Reference no: EM133176661
Steel Specialties is a wholesaler of stainless steel and tool steel. The company purchases its stainless steel from a mill located some 150 miles away. At present, the company operates its own truck. However, the truck is in need of repairs estimated at $30,000. Annual operating costs are $40,000 and the line haul costs are $2.20 per mile. The traffic manager wants to reduce the cost of bringing in the stainless steel, and because of the impending repair expense, she feels now is a good time to look at alternatives. She has solicited a number of proposals and has narrowed her choices down to a motor carrier and a rail carrier.
Heavy Metal Transport (HMT), a contract motor carrier, has an excellent reputation for service and reliability. It has submitted an incremental rate, $4.00/cwt.
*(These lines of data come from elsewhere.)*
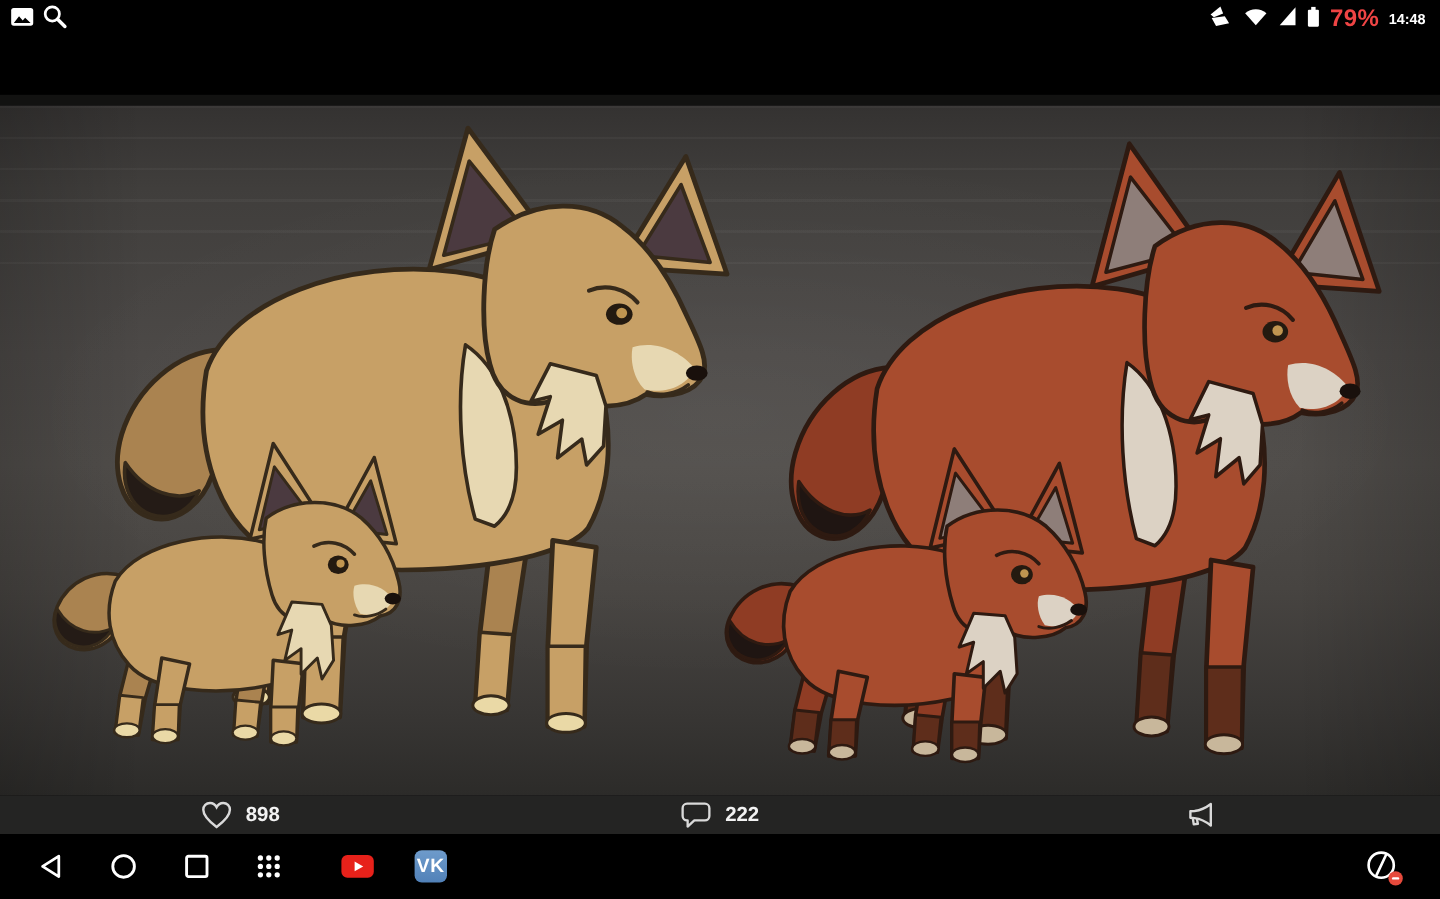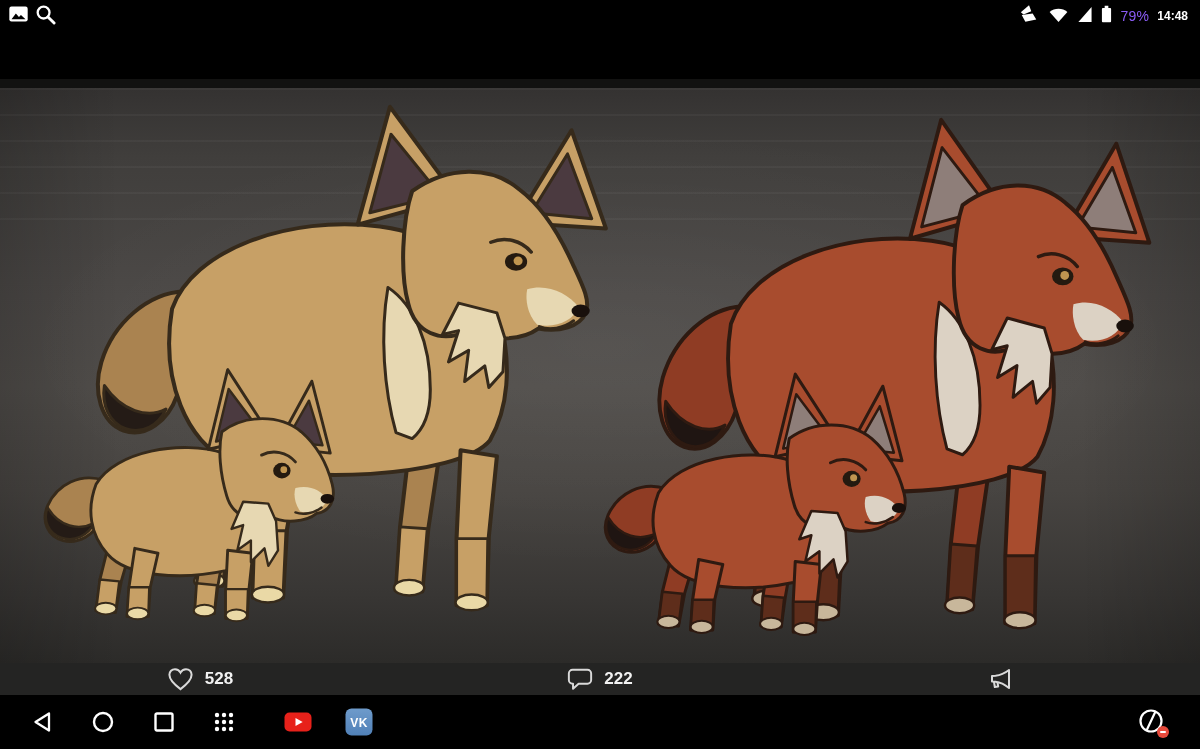"79%" .sb-text { color: #8b5cf6 -> #ef4444; font-size: 14px -> 20px; font-weight: normal -> bold }
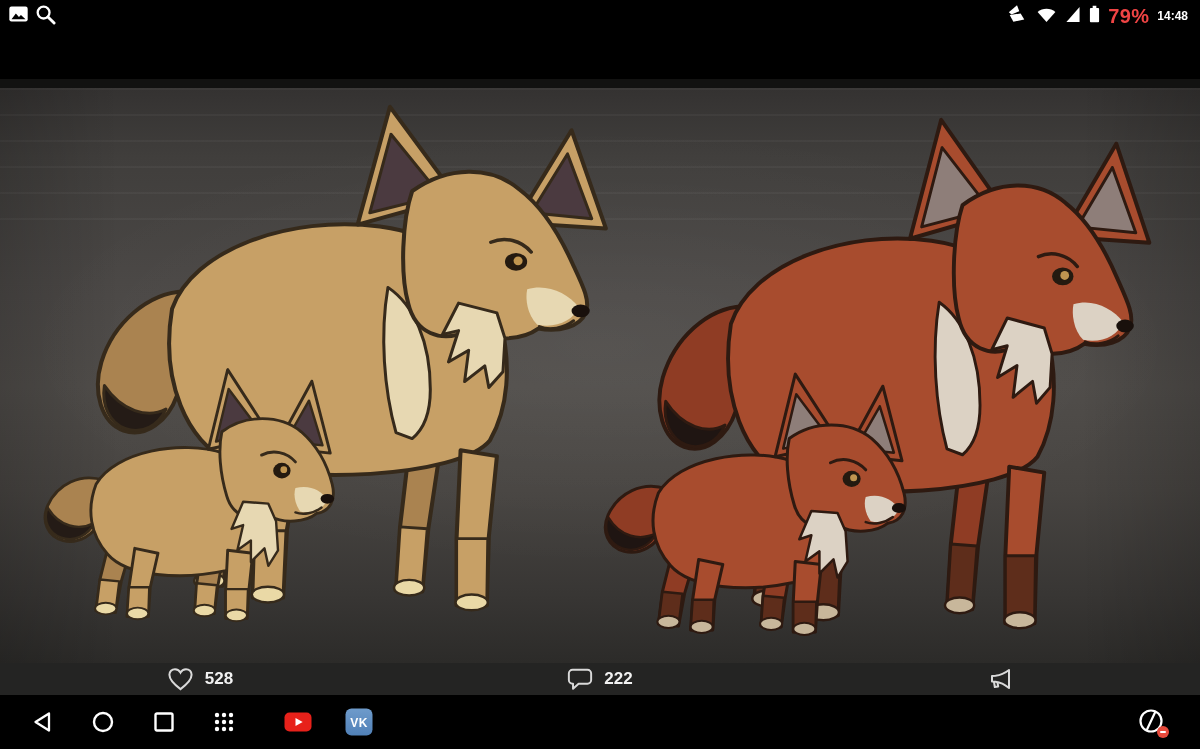"528" span { text: 528 -> 898 }
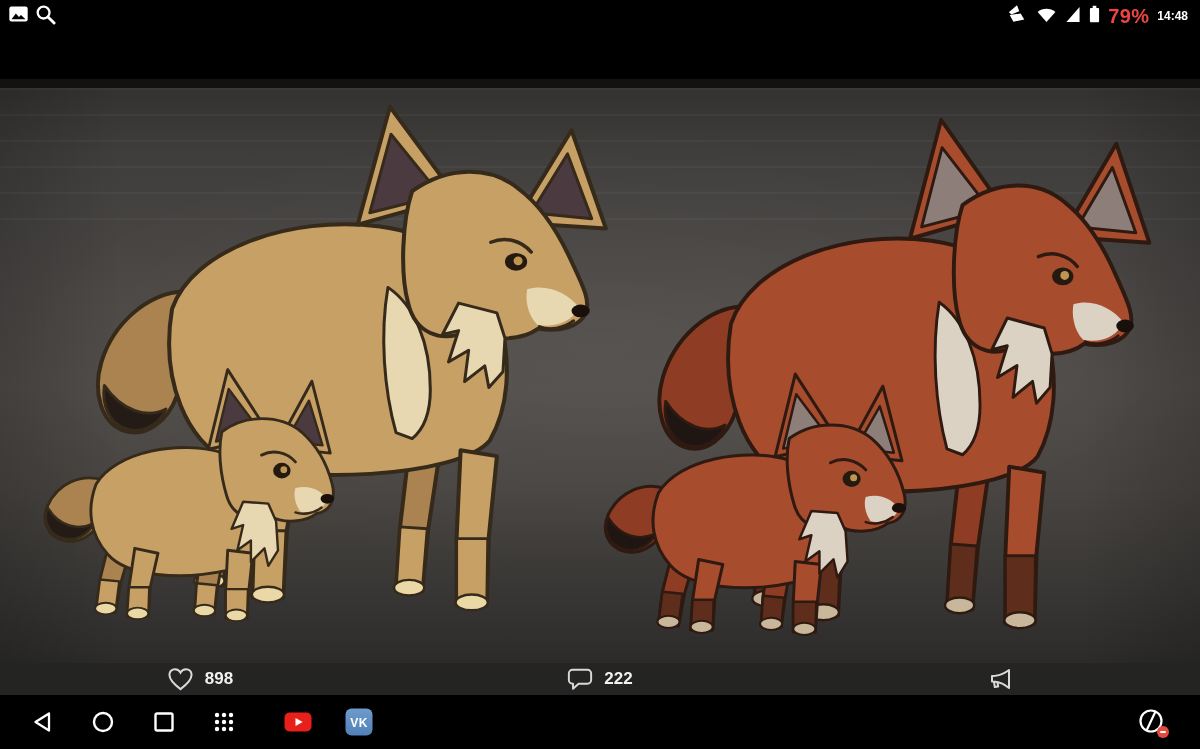"VK" .vk-badge { font-size: 12px -> 16px }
For shipments weighing less than 150 cwt., 3.80 for shipments between 150 and 200 cwt., $3.60 for shipments between 200 and 250 cwt., and $3.40 for shipments over 250 cwt. up to a maximum of 400 cwt.
Midland Continental Railway has submitted a piggyback rate of $3.25 per cwt. With a minimum load of 200 cwt. The piggyback rate includes pickup by truck at the steel mill, line haul by trailer on a flat car, and delivery by truck to Metal Specialities' warehouse.
They are considered to be a reliable carrier as well. The finance department estimates that Metal Specialities' annual inventory carrying cost is 20%, the cost of inventory in transit is 10%, and the cost of capital is 8%. The cost of placing an order for stainless steel is estimated to be $40 per order. Stainless steel presently costs $300 per cwt.
- Objective: Given the information provided, what would you advise the traffic manager to do?
- Discussion topic: in general, list the most efficient methods of distribution? What decision-making criteria make the physical distribution more optimized?